President Bush won the 1988 election, I am privately convinced, because he revealed that he sometimes shared the shower cubicle with his spaniel Millie. Millie herself then became a best-selling “author” with a canine view of the Bush White House in Millie’s Book: As Dictated to Barbara Bush.
In short, dogs are exceptionally close to many of us, definitely members of our families. For Christians, it’s sometimes even a theological issue urgently posed by small children: Will Rover or Max or whoever be with us in heaven when he dies? So when a dog gets lost, some of us plunge into great dudgeon and even pray with great urgency.
It happened to me last month when Chester, our 11-year-old Golden Retriever, wizened with age, wandered absent-mindedly off through an open door into the neighborhood. Cold weather had already barged into Virginia, and poor Chester’s survival instincts seemed rusty.

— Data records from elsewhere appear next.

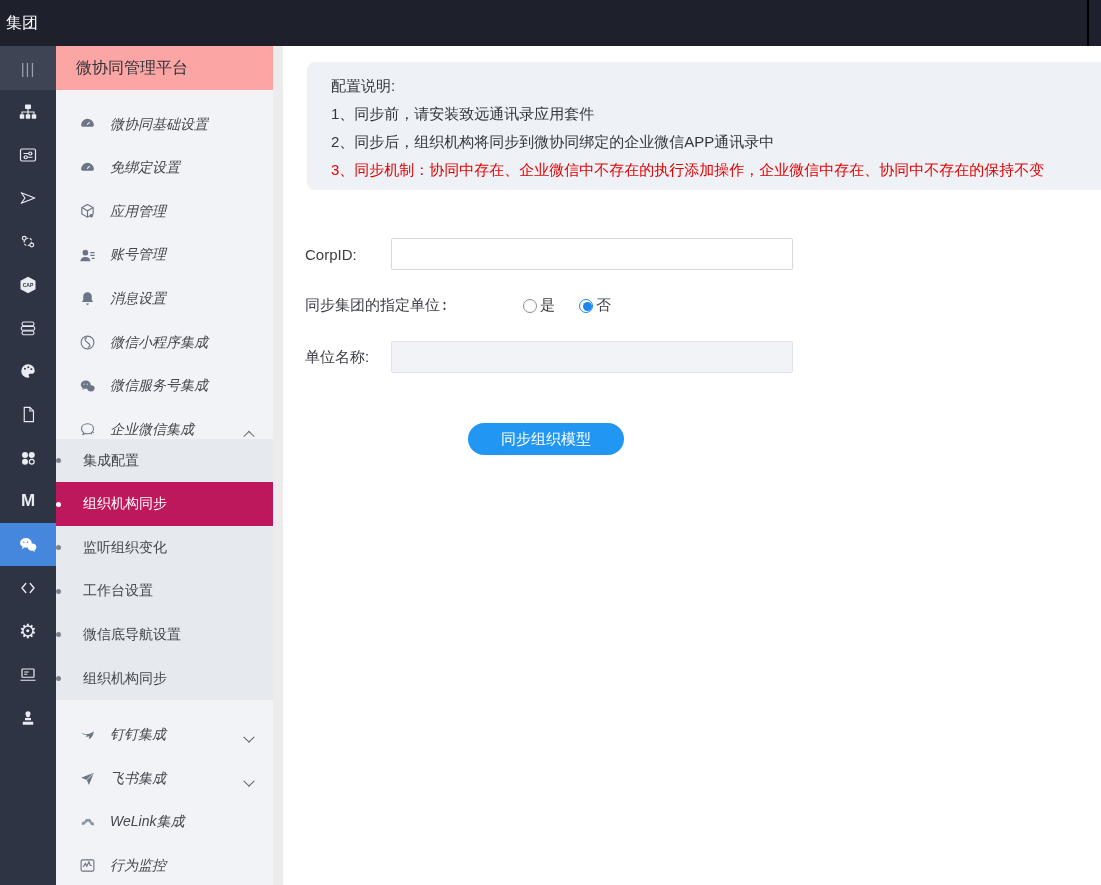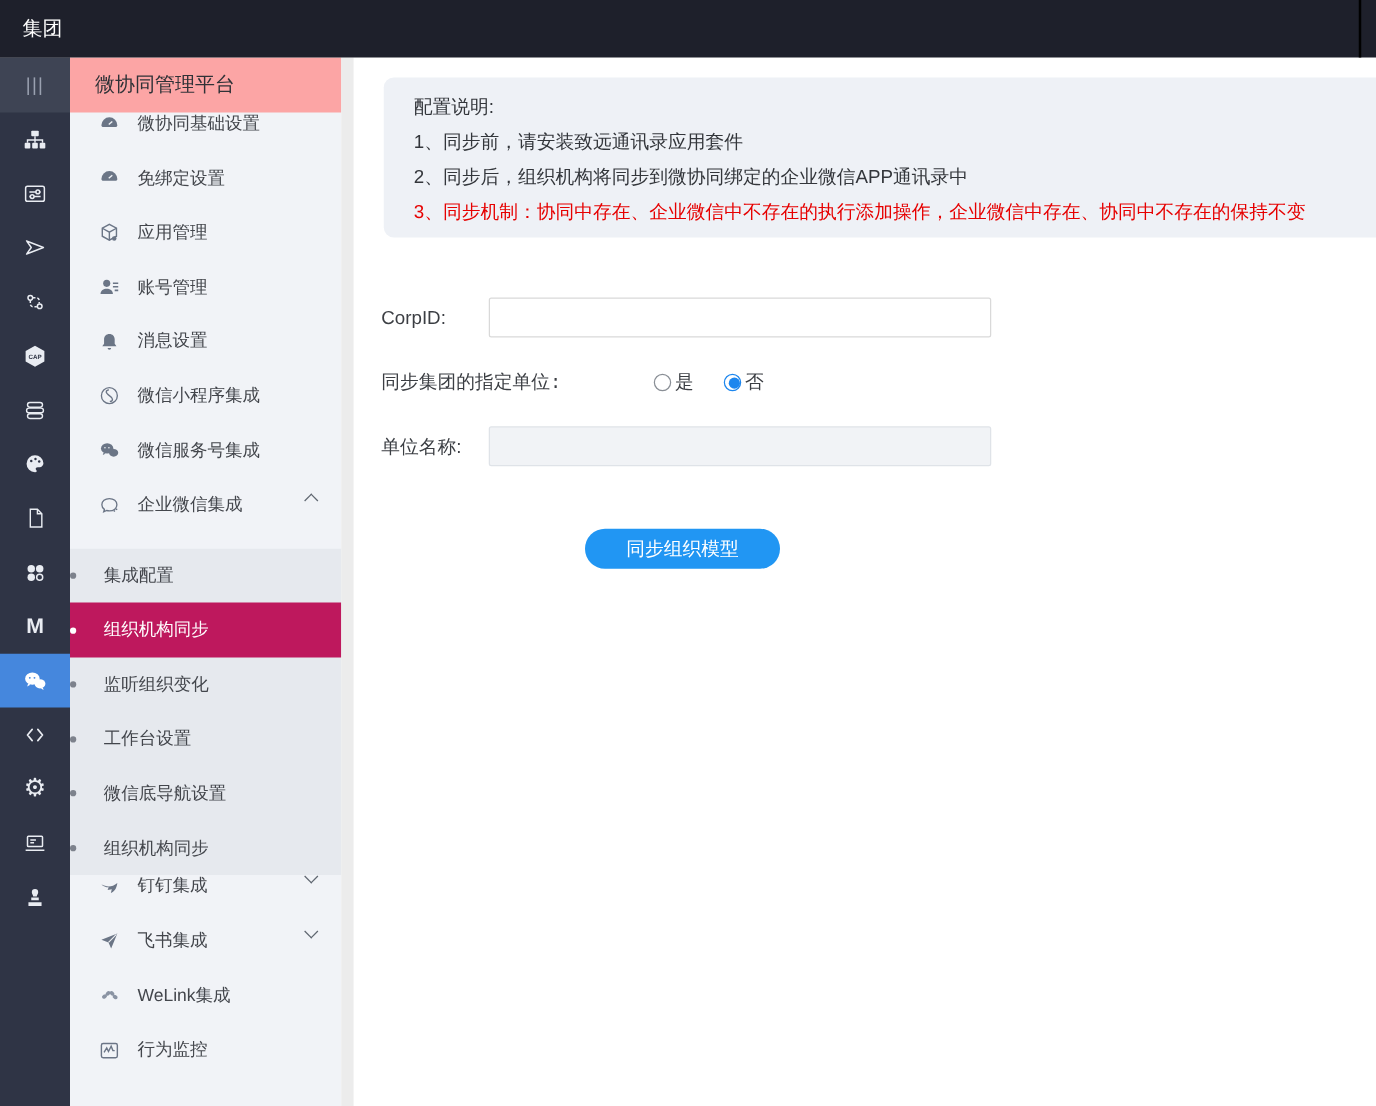--- a/index.html
+++ b/index.html
@@ -8,7 +8,7 @@
 
   
   .topbar { height:46px; background:#1e202b; color:#fff; display:flex;
-    align-items:center; padding-left:18px; font-size:16px; position:relative; }
+    align-items:center; padding-left:6px; font-size:16px; position:relative; }
   .topbar-divider { position:absolute; left:1087px; top:0; width:2px; height:46px; background:#000; }
 
   

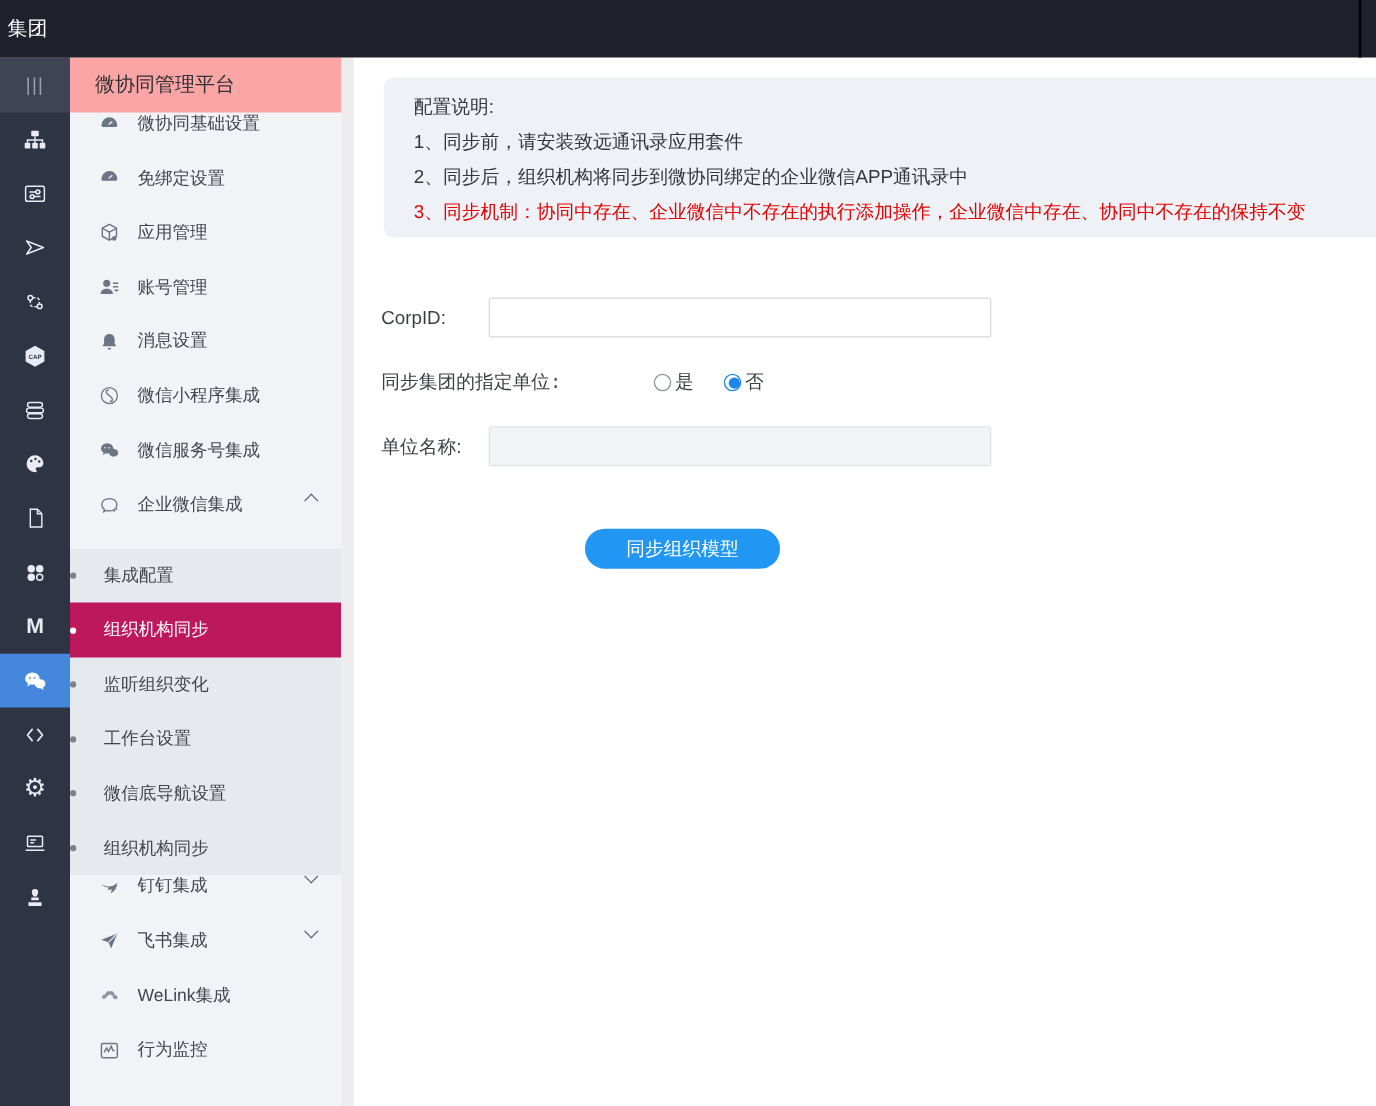--- a/index.html
+++ b/index.html
@@ -29,8 +29,8 @@
   .sidebar { width:217px; background:#f1f3f7; flex:none; display:flex; flex-direction:column; }
   .sidebar-header { height:44px; background:#fca5a5; display:flex; align-items:center;
     padding-left:20px; font-size:16px; color:#2f3237; flex:none; }
-  .menu-item { height:43.6px; display:flex; align-items:flex-start; padding:0 20px 0 22px;
-    font-size:14px; color:#43464c; cursor:pointer; flex:none; }
+  .menu-item { height:43.6px; display:flex; align-items:flex-end; padding:0 20px 0 22px;
+    font-size:14px; color:#43464c; cursor:pointer; flex:none;font-style:italic; }
   .mi-icon { width:18px; height:18px; margin-right:14px; color:#6b7586; flex:none;
     display:flex; align-items:center; justify-content:center; }
   .chev { margin-left:auto; width:8px; height:8px; border-right:1.5px solid #5f6670;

Near panic in the Aikman household–there ensued an almost house-to-house neighborhood search. Nothing.
But something happened next that brought me up with a definite aha moment in my Christian thinking. Just after I had taped up early on Sunday morning the second of my forlorn, handwritten notices: “Lost, Golden Retriever, Chester, whitened with age, etc.,” I happened to turn around.
There, stapled firmly onto a wooden trash basket just feet away was a beautifully printed page with a color photo of our bewildered elderly canine and the words: “Found dog, Golden Retriever”–complete with a phone number.

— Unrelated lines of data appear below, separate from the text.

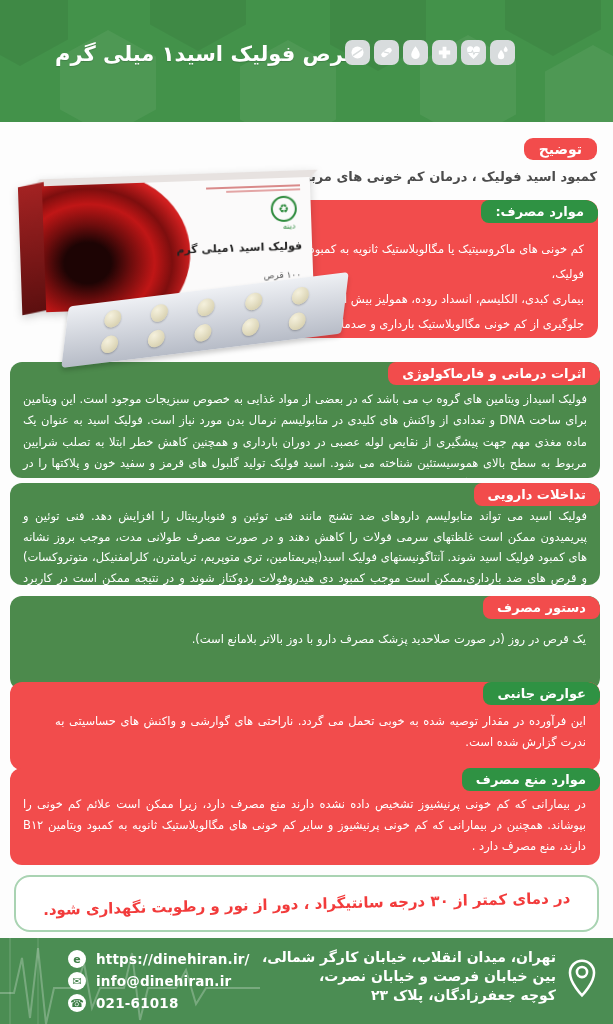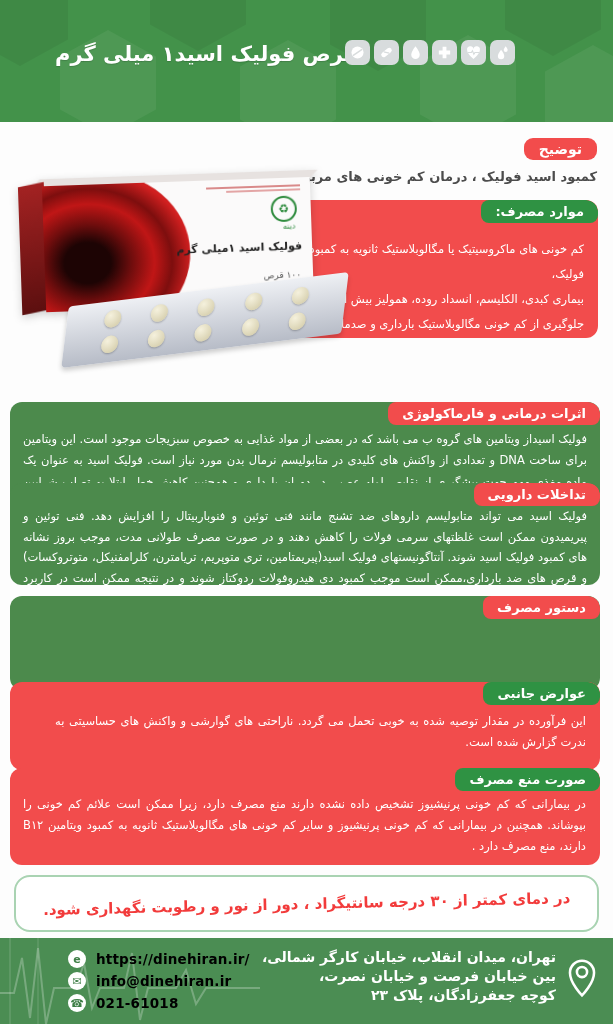--- a/index.html
+++ b/index.html
@@ -30,7 +30,7 @@
   
   .sec-indications{left:240px;right:15px;top:200px;height:138px;}
   .sec-indications .lines{padding:37px 14px 0 10px;font-size:11.5px;line-height:25px;text-align:right;}
-  .sec-effects{left:10px;right:13px;top:362px;height:116px;margin-top:40px;}
+  .sec-effects{left:10px;right:13px;top:362px;height:116px;}
   .sec-effects .body{padding:27px 13px 0 13px;line-height:21.3px;}
   .sec-interactions{left:10px;right:13px;top:483px;height:102px;}
   .sec-interactions .body{padding:23px 13px 0 13px;line-height:20.5px;}

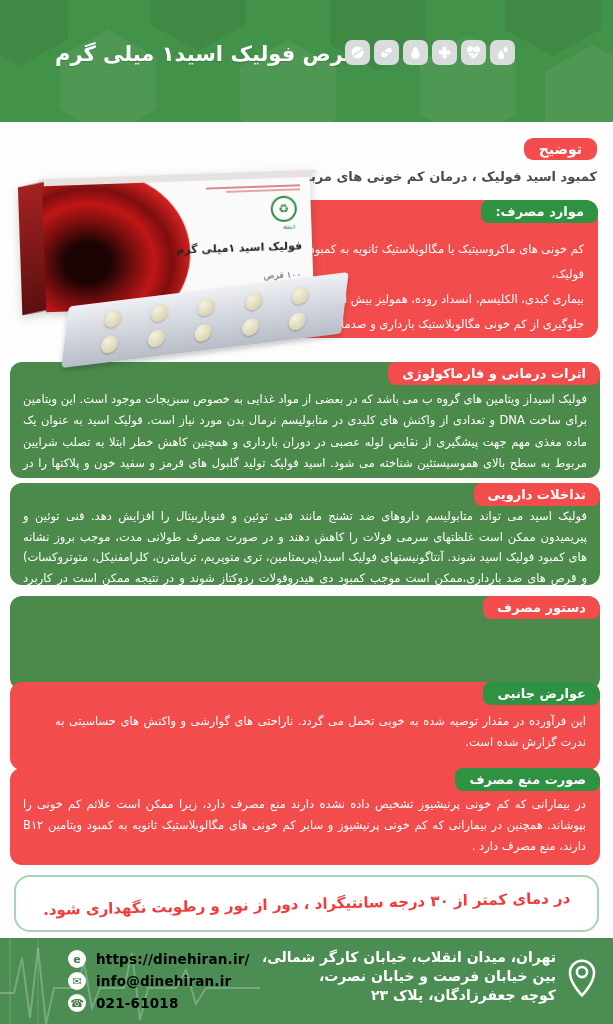--- a/index.html
+++ b/index.html
@@ -193,6 +193,7 @@
 
   <section class="box green sec-dosage">
     <span class="badge red">دستور مصرف</span>
+    <div class="body">یک قرص در روز (در صورت صلاحدید پزشک مصرف دارو با دوز بالاتر بلامانع است).</div>
   </section>
 
   <section class="box red sec-sideeffects">

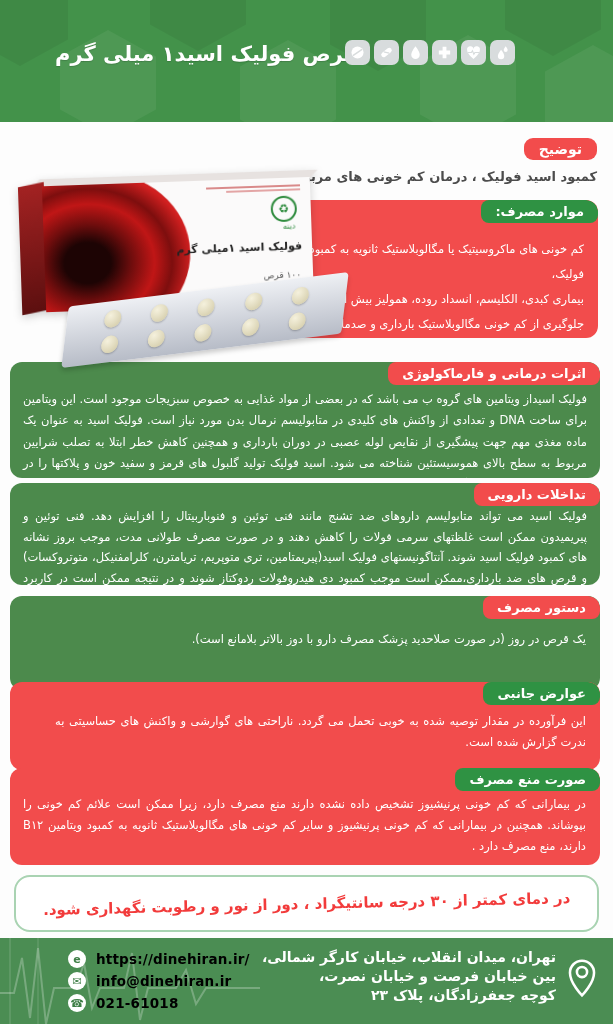--- a/index.html
+++ b/index.html
@@ -202,7 +202,7 @@
   </section>
 
   <section class="box red sec-contra">
-    <span class="badge green">صورت منع مصرف</span>
+    <span class="badge green">موارد منع مصرف</span>
     <div class="body">در بیمارانی که کم خونی پرنیشیوز تشخیص داده نشده دارند منع مصرف دارد، زیرا ممکن است علائم کم خونی را بپوشاند. همچنین در بیمارانی که کم خونی پرنیشیوز و سایر کم خونی های مگالوبلاستیک ثانویه به کمبود ویتامین B۱۲ دارند، منع مصرف دارد .</div>
   </section>
 

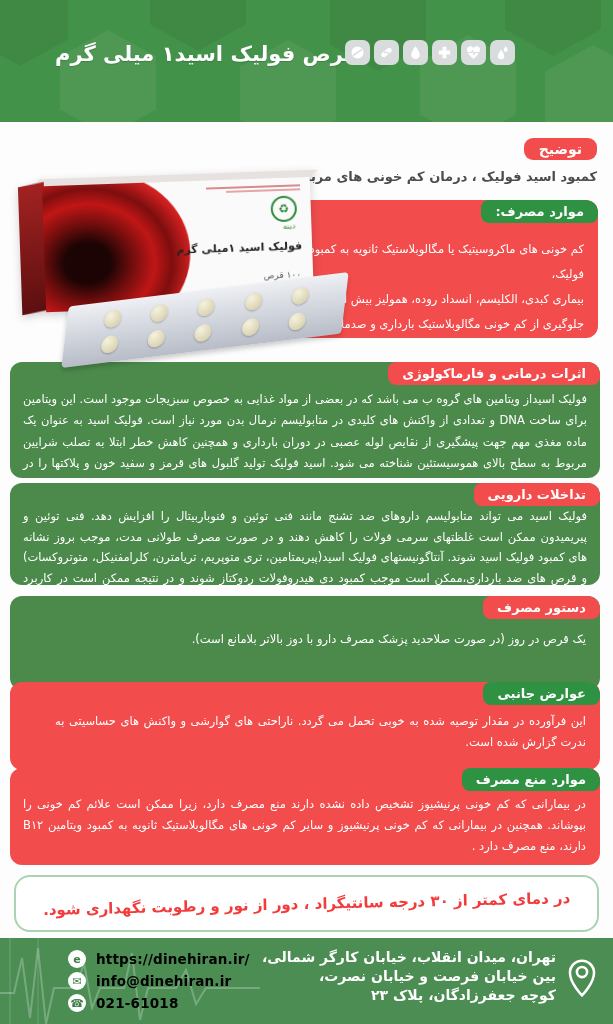--- a/index.html
+++ b/index.html
@@ -75,7 +75,7 @@
   .crow{display:flex;align-items:center;gap:10px;height:20px;}
   .ficon{width:18px;height:18px;border-radius:50%;background:#fff;color:#3f7f47;font-size:11px;font-weight:bold;
       display:flex;align-items:center;justify-content:center;line-height:1;}
-  .ctext{color:#000000;font-size:13.5px;font-weight:bold;letter-spacing:.2px;}
+  .ctext{color:#ffffff;font-size:13.5px;font-weight:bold;letter-spacing:.2px;}
   .address{position:absolute;right:14px;top:10px;display:flex;align-items:center;gap:9px;direction:rtl;}
   .addr-lines{color:#fff;font-size:14px;font-weight:bold;line-height:19px;text-align:right;direction:rtl;}
 </style>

A good Samaritan already had taken in Chester from the cold, then set off
to locate his owners and lessen their anguish. Remarkable. My notice had said “Lost,” but an even earlier notice announced “Found.”
Isn’t that exactly the way God has announced salvation to our own lost human species?
We blunder through life until we gradually realize we don’t know where we are or where we are going, throw ourselves into panicked searches for truth, peace and whatever, only to learn that the Lord foresaw it all long ago and has already announced that He has found us. We ought never to forget that it was God’s grace that placed the key to His kingdom before us.
God’s incredible love for humanity is demonstrated, we learn in Romans 5:8, by the reality that Christ died for us “while we were still sinners” (NKJV). God already was tacking up His own notice, “Found,” before we had even become fully aware of our own plight as “Lost.”
It is not surprising that one of the most beloved of the Bible parables told by Jesus, that of the prodigal son, has the wayward son’s father expressing overwhelming compassion for the humiliated youth on his way home when the youth was still a long way off (see Luke 15:20).
Why bring up these truths? Because as we begin 2001 our nation seems poised on the brink of a new era of acrimony and finger-pointing, while conflicts overseas could spin dangerously out of control, particularly in the Middle East.
As we face the perennial national challenges to our sense of truth, justice and freedom, it is all too easy to allow our political preferences and grievances to evolve into harsh moral judgments. These deny others the very grace we ourselves have received from God.
God’s grace in no way excuses us from demanding accountability for wrongdoing and pursuing justice wherever we can. But it softens the blows, reduces the partisanship and reminds us that the forgiveness we received from God far outweighs the moral penalties all of us have deserved.
Our nation needs a lot of forgiveness and reconciliation right now, and overseas problems cannot be addressed by instant and slapdash responses. Christians need to remember with prayerful gratitude the notice that says “Found” even while we petition God for the “Lost.”